Открываю дверь – действительно, знакомый шофер. Парень чем-то здорово напуган, но при виде меня торопливо выпаливает:
– Товарищ комэск, вас товарищ старший лейтенант НКВД просит срочно прибыть в полк!
– Зачем?
– Не знаю, товарищ старший лейтенант, приказано вас вызвать, а также товарищей Сидоровича и Ветрова. Приказано, срочно!
И, видимо, прочитав что-то на моем перекошенном лице, торопливо добавляет:
– Товарищ старший лейтенант НКВД сказал, что если все будет нормально, отвезти вас вместе с супругой в Гродно на машине…
Ну, «особняк»! Конспиратор! А вообще-то, правильно, нечего лишнюю панику поднимать… Но это приходит на ум, уже когда я сижу в машине, едва успев оставить Катюше записку, чтобы не волновалась. По дороге «эмка» заезжает за остальными вызванными летчиками, и мы, рассекая лучами фар вязкую ночную тьму, мчимся на аэродром.
Забивалов встречает нас, сидя на крыльце в клубах густого табачного дыма, однако при виде машины он поднимается, с ходу переходя к делу:
– Товарищи командиры, доброе утро. Извините, товарищ Столяров, знаю, что вы в отпуске, но… Товарищ Столяров знает, а вам сообщаю сейчас – существует возможность нападения фашистской Германии на СССР сегодня утром.

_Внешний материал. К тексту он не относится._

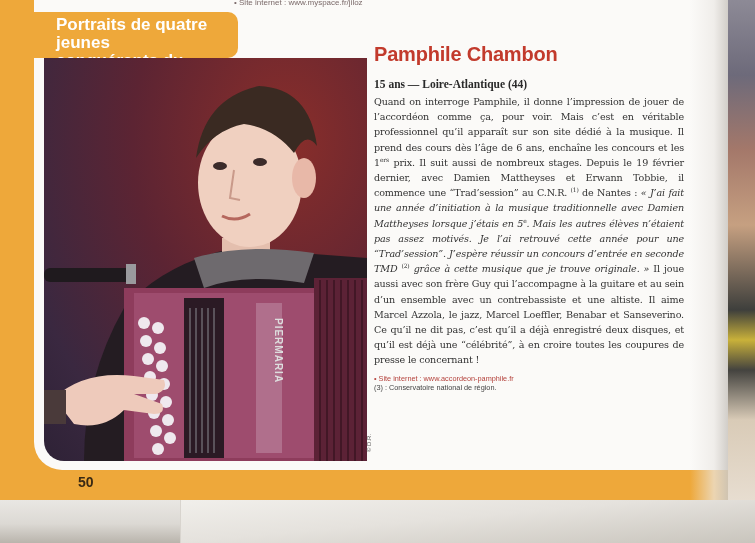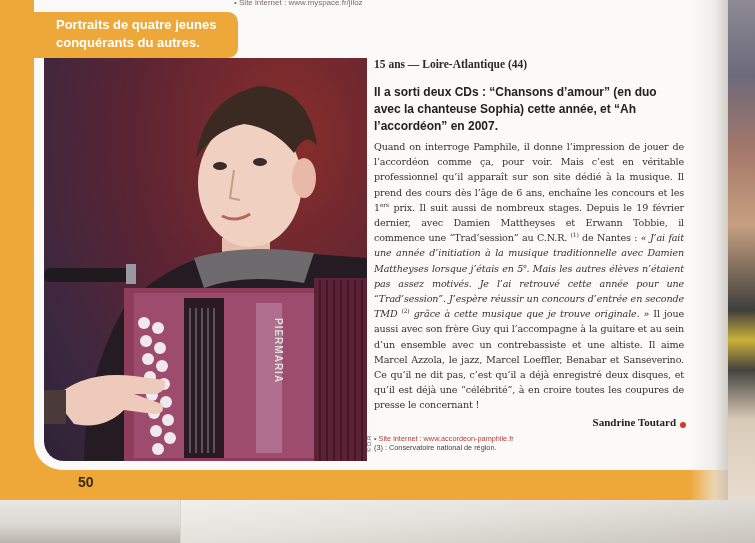"Portraits de quatre jeunes" .header-tag span { font-size: 13px -> 17px }
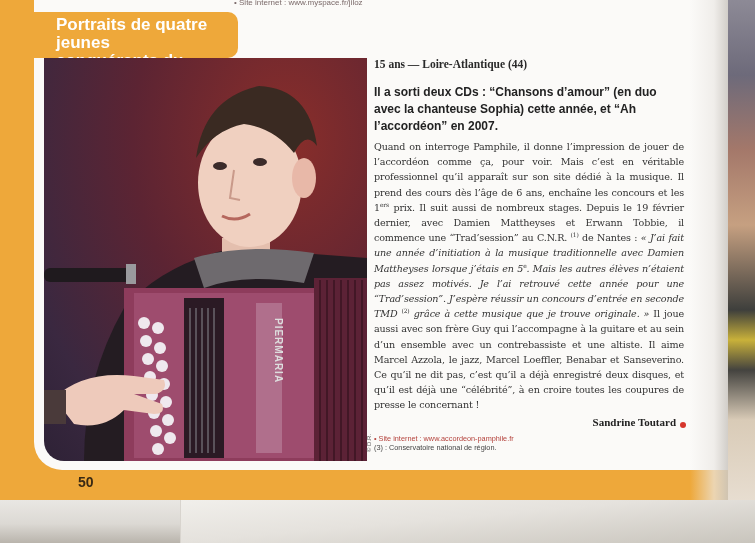"Pamphile Chambon" div.name { html: none -> <div>Pamphile Chambon</div> }
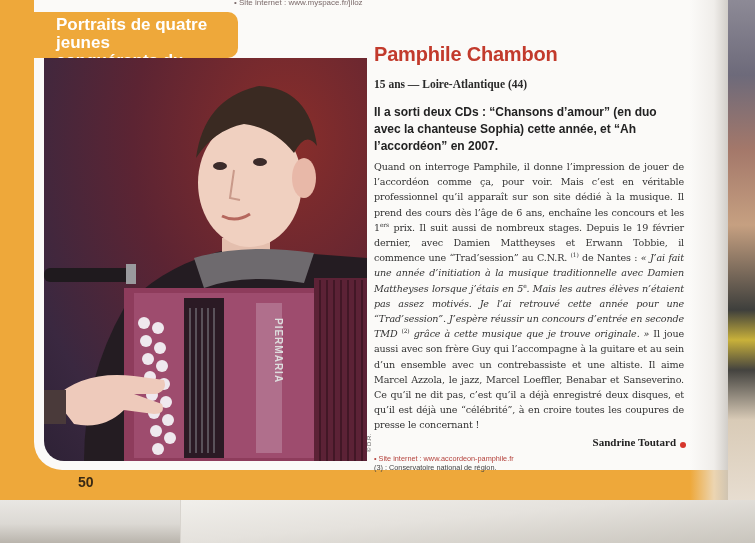"Il a sorti deux CDs" div.lead { html: <div>Il a sorti deux CDs : “Chansons d’amour” (en duo avec la chanteuse Sophia) cette année, et “Ah l’accordéon” en 2007.</div> -> none }
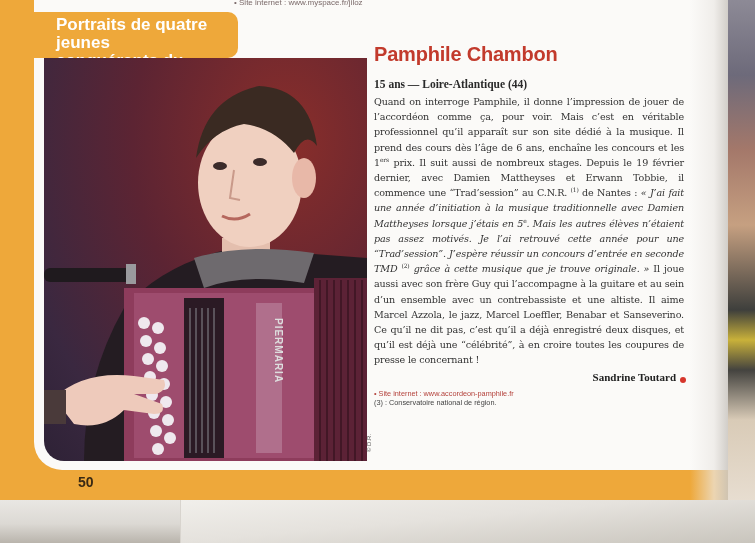"Sandrine Toutard" div.signature { html: <div> <span>Sandrine Toutard</span> <span></span> </div> -> none }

Вроде бы знакомая новость – все равно обжигает, будто огонь. Между тем сгорбленный от невыносимой тяжести, висящей на его плечах, Забивалов продолжает своим глухим голосом:
– Я доложил командиру полка, посыльные за личным составом уже разосланы, но пока они соберутся, мы потеряем время. Да и уровень их подготовки вам самим прекрасно известен… Поэтому приказываю: приступить к дежурству до шести часов ноль-ноль минут. Если ничего не произойдет, то после сдачи дежурства вас, товарищ Столяров, и членов вашей семьи машина отвезет прямо в Гродно. Так что на поезд до Ленинграда успеете…
– Есть! И – спасибо…
– К сожалению, пока не за что… – угрюмо отвечает «особняк» и, махнув нам рукой, отворачивается.
А мы торопливо бежим надевать летные комбинезоны. В столовой уже готов завтрак, и мы пьем обжигающий какао, заедая его бутербродами с колбасой. Дежурный врач «на комиссии» встревожен, суетливо заполняет журнал, выдает какие-то таблетки, следит, чтобы мы их тут же и приняли. Быстро запиваем лекарство водой и мчимся на стоянку.